As a Christian who lives a life talking with God, and keeping Him in my heart, I was glad Peggy encouraged my renewed spiritual journey, as well. Her spirit is giving, caring, loving and she is one of the most faithful servants of God that I know. I had become angry with God for leaving me here on earth alone, without my husband. Then, losing my mother 3 months after losing my husband really challenged my faith. For me, being angry with God and shutting Him out of my life created even a greater loneliness. I appreciated the spiritual guidance, scripture and encouragement that Peggy could share with me and her encouragement for me to stay close to God.
Now, I have gotten to know myself…experiencing life as a widow does offer time to get to know oneself; however, I could not have done it alone, and I will be forever grateful to all of the people who played a part in molding me into who I am today. I have grown into a stronger, productive, more mature person. I still feel the losses, but Peggy has taught me to live a happy life having experienced the losses. Her gift to others comes naturally. And, as I look over her life, I can see how God led her through all of her education and training, which she thought was for other job opportunities probably, but He has led her to a place where she realizes guiding others into transforming their life of suffering and heartache into a life of productivity and self-fulfilling accomplishments comes natural to her. God has given her a gift, and she has her mission.
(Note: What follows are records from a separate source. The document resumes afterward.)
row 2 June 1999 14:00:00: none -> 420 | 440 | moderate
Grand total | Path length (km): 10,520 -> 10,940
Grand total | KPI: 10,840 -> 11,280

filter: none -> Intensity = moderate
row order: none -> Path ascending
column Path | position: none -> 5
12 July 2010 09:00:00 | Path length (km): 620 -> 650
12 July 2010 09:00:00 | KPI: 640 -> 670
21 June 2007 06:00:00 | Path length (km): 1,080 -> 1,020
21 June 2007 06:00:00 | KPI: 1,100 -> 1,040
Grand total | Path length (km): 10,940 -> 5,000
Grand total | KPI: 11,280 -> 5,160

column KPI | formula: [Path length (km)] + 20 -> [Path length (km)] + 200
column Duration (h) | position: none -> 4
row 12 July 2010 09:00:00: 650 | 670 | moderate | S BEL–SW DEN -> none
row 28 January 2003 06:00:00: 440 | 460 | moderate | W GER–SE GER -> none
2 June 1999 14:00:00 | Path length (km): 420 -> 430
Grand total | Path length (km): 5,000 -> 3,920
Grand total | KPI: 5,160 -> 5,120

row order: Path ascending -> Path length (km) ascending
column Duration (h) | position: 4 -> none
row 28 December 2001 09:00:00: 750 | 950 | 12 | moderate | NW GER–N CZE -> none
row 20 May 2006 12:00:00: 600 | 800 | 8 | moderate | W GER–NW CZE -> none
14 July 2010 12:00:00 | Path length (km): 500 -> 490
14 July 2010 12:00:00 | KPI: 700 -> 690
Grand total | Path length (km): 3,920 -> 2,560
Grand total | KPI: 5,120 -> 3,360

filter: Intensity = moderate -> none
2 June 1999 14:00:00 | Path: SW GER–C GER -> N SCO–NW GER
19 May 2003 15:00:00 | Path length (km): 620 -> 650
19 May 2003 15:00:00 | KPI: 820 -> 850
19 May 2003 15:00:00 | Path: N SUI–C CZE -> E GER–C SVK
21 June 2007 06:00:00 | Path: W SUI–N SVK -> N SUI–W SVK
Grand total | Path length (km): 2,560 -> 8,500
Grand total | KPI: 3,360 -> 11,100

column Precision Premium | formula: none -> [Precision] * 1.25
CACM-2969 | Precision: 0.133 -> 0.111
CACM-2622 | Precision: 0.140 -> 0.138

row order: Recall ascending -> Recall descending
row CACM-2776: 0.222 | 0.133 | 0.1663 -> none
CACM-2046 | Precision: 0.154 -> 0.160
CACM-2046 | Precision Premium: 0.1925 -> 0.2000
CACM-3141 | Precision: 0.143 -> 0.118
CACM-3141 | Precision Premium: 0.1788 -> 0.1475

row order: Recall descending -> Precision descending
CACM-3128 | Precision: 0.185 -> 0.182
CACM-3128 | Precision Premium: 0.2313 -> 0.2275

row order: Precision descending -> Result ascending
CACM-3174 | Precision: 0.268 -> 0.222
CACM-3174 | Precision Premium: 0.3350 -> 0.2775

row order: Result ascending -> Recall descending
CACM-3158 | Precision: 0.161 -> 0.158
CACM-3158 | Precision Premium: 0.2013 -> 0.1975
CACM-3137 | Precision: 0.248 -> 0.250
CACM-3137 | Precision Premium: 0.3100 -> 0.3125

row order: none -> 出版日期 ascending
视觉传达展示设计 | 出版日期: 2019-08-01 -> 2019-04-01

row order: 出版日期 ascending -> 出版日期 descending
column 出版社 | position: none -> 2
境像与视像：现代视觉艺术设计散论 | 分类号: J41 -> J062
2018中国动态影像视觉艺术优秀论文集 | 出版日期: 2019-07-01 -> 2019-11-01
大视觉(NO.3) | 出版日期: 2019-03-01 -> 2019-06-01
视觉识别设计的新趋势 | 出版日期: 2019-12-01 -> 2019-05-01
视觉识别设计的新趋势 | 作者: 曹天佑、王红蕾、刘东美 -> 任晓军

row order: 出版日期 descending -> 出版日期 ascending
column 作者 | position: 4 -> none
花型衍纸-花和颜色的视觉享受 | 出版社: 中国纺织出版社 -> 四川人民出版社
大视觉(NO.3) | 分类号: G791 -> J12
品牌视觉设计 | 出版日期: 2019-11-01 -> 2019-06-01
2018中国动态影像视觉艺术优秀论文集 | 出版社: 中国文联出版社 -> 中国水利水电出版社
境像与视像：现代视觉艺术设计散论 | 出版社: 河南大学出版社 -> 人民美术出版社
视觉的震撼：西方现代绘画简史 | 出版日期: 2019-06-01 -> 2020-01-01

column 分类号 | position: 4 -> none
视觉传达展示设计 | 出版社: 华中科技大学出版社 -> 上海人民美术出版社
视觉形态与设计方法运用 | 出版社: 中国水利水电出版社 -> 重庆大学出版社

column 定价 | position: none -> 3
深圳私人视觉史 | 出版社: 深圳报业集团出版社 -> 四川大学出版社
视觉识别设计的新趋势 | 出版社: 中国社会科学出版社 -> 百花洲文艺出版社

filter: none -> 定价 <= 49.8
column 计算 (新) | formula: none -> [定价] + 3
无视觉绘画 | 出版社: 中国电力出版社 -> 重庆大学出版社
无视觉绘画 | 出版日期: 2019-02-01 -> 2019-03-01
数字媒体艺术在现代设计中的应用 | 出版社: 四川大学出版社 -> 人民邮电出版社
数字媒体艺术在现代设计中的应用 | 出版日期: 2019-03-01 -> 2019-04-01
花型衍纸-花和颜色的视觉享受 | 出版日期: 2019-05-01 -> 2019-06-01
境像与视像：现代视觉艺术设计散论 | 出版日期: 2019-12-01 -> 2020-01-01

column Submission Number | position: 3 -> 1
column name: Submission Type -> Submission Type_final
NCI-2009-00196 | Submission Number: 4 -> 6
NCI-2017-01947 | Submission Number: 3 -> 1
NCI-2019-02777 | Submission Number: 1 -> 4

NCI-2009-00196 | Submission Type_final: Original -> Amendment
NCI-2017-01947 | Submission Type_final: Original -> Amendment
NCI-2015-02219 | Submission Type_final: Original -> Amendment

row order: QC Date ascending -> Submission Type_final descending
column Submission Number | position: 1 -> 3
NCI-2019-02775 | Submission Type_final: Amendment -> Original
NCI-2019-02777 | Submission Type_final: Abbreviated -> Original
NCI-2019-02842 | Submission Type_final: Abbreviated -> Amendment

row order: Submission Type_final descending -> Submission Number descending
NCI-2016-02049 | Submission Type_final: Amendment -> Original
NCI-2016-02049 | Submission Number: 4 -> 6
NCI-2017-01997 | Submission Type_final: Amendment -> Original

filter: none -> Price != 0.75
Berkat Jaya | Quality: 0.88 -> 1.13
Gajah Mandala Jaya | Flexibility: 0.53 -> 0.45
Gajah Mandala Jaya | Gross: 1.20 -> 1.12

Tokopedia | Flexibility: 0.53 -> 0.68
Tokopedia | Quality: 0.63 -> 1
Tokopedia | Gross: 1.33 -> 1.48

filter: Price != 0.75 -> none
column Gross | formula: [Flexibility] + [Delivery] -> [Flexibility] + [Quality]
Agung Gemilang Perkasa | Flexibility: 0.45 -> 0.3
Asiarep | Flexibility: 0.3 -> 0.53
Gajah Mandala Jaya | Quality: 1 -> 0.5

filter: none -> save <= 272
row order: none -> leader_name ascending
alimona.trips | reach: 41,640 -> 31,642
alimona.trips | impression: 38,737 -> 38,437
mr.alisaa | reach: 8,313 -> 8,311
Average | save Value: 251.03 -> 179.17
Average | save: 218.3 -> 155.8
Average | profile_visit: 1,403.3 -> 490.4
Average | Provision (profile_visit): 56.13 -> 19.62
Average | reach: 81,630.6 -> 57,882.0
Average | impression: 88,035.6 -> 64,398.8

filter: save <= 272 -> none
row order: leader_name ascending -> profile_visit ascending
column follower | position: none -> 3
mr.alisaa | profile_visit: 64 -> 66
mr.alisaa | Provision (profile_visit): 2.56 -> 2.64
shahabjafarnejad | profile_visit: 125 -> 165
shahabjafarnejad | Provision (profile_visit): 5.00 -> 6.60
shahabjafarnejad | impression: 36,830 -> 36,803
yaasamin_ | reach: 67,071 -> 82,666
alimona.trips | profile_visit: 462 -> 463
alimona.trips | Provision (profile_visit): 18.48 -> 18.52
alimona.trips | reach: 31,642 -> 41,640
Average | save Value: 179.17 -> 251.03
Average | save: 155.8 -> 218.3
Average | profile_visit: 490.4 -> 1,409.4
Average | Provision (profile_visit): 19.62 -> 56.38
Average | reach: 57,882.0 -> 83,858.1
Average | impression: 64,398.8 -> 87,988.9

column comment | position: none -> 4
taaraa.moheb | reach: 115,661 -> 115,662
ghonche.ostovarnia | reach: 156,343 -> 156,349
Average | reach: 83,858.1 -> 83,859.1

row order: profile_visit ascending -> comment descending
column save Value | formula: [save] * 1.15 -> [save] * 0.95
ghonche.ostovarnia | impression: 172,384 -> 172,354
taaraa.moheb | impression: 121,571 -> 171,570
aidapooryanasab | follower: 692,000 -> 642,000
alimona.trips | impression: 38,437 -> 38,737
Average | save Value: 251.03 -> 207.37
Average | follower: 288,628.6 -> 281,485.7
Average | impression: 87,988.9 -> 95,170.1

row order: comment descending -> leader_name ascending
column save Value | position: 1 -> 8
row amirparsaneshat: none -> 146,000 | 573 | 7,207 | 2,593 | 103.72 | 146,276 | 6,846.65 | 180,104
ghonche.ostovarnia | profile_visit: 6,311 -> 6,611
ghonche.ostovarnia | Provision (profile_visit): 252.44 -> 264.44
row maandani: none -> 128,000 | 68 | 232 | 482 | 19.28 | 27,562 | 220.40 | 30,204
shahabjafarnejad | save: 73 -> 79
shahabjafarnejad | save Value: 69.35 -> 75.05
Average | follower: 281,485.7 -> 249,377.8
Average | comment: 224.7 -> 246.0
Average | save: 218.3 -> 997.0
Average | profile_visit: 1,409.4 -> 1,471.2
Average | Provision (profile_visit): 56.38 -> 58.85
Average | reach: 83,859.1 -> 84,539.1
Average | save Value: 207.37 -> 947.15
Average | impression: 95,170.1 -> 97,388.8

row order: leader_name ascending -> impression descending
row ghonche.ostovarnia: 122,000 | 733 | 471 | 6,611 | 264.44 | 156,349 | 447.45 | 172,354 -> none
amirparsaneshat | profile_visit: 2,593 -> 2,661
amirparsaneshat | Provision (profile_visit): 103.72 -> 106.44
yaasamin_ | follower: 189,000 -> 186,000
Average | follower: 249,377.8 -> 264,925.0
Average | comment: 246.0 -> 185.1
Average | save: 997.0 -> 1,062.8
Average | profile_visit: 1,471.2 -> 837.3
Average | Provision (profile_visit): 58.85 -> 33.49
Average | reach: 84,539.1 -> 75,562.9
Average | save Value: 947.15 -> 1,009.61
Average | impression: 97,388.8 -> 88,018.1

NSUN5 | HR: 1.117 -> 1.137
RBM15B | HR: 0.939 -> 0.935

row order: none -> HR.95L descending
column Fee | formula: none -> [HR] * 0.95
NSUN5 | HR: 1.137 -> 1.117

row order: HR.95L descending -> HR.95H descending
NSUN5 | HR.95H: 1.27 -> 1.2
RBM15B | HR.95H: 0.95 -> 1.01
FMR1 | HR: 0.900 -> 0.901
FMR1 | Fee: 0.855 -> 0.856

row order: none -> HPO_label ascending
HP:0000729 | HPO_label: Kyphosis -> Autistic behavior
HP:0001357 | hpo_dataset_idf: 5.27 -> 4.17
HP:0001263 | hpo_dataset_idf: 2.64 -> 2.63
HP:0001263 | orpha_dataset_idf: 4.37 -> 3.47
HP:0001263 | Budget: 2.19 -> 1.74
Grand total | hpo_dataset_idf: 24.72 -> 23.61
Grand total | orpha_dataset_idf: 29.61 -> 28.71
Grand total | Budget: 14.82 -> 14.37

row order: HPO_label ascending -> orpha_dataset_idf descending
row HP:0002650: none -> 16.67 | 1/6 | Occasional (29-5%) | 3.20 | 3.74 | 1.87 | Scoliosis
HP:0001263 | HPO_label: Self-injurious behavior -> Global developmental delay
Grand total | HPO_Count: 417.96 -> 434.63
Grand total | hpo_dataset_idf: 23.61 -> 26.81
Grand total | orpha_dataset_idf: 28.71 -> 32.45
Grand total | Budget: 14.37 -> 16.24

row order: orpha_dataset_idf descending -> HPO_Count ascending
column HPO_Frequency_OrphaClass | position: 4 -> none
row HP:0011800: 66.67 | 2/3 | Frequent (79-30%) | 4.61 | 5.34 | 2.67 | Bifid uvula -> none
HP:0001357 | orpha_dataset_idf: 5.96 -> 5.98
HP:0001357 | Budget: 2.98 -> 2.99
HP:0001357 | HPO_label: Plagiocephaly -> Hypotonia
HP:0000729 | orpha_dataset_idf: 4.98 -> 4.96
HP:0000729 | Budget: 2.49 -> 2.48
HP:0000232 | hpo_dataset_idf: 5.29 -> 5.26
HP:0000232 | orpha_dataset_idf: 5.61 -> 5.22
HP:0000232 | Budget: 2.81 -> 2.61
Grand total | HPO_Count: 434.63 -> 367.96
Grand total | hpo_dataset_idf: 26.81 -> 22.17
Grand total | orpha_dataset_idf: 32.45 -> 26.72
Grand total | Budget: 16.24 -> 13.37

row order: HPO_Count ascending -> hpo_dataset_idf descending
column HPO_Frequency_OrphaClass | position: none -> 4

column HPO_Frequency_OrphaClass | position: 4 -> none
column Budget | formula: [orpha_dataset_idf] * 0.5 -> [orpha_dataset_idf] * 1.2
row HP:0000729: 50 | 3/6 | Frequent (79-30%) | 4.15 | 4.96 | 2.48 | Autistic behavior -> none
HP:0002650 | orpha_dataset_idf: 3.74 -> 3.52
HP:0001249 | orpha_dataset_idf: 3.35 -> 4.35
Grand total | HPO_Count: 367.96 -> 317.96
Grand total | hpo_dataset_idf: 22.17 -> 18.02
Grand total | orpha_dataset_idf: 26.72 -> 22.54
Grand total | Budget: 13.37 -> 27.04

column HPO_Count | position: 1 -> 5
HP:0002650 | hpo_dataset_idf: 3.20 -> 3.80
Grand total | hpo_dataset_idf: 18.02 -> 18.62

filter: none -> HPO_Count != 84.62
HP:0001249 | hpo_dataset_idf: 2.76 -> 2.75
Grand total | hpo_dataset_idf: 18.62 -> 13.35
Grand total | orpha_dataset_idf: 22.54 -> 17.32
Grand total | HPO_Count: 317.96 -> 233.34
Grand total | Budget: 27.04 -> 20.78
I’m proud that I recently bought a new house and planned the move by myself. Still, I sometimes call Peggy just for reassurance. I returned to college and finished my business degree. I am doing work I love and am well suited for and I feel like I am an integral part of my employer’s executive management team. I am much more confident about handling my finances. I enjoy social and interpersonal relationships. I have developed strength and courage to face life's challenges and, most importantly, grown spiritually with renewed faith in God. I thank God everyday for the work He has done in my life through Peggy.